The entries that follow include a run beginning at the line with "- First, tying" and ending at the line with "- A dense point"; restate that run word for word and leave the rest out.

#### [Data excerpts]
○ ○ ○ ○ ○
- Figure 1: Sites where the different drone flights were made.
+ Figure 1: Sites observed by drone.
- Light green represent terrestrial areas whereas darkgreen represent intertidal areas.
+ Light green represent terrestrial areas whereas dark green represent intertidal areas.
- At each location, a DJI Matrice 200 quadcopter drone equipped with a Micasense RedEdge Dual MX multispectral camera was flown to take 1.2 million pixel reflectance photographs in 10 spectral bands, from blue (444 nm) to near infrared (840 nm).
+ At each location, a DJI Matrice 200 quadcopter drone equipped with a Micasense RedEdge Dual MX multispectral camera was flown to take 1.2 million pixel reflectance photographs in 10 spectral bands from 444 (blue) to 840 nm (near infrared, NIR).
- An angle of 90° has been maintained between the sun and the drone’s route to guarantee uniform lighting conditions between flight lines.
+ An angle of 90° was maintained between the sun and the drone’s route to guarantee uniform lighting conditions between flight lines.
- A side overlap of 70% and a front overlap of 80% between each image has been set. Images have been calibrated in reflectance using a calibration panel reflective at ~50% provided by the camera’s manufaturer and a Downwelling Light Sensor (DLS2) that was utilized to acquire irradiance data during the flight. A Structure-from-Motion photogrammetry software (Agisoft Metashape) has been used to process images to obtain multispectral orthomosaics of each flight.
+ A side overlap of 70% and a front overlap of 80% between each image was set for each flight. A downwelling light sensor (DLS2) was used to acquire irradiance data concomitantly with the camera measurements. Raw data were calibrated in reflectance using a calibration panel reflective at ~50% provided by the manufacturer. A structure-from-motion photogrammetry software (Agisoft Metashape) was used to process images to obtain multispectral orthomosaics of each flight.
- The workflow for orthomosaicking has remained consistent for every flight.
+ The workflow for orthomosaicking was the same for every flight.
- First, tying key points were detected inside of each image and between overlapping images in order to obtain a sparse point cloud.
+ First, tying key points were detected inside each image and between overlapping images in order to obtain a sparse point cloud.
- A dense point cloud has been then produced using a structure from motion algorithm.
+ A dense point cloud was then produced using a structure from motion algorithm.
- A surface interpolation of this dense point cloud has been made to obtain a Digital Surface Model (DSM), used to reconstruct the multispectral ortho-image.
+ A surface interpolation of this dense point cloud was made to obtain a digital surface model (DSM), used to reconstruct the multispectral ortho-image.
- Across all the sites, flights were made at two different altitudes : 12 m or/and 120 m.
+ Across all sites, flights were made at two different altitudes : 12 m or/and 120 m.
○ ○ ○ ○ ○
#### [Answer to the problem]
- First, tying key points were detected inside of each image and between overlapping images in order to obtain a sparse point cloud.
+ First, tying key points were detected inside each image and between overlapping images in order to obtain a sparse point cloud.
- A dense point cloud has been then produced using a structure from motion algorithm.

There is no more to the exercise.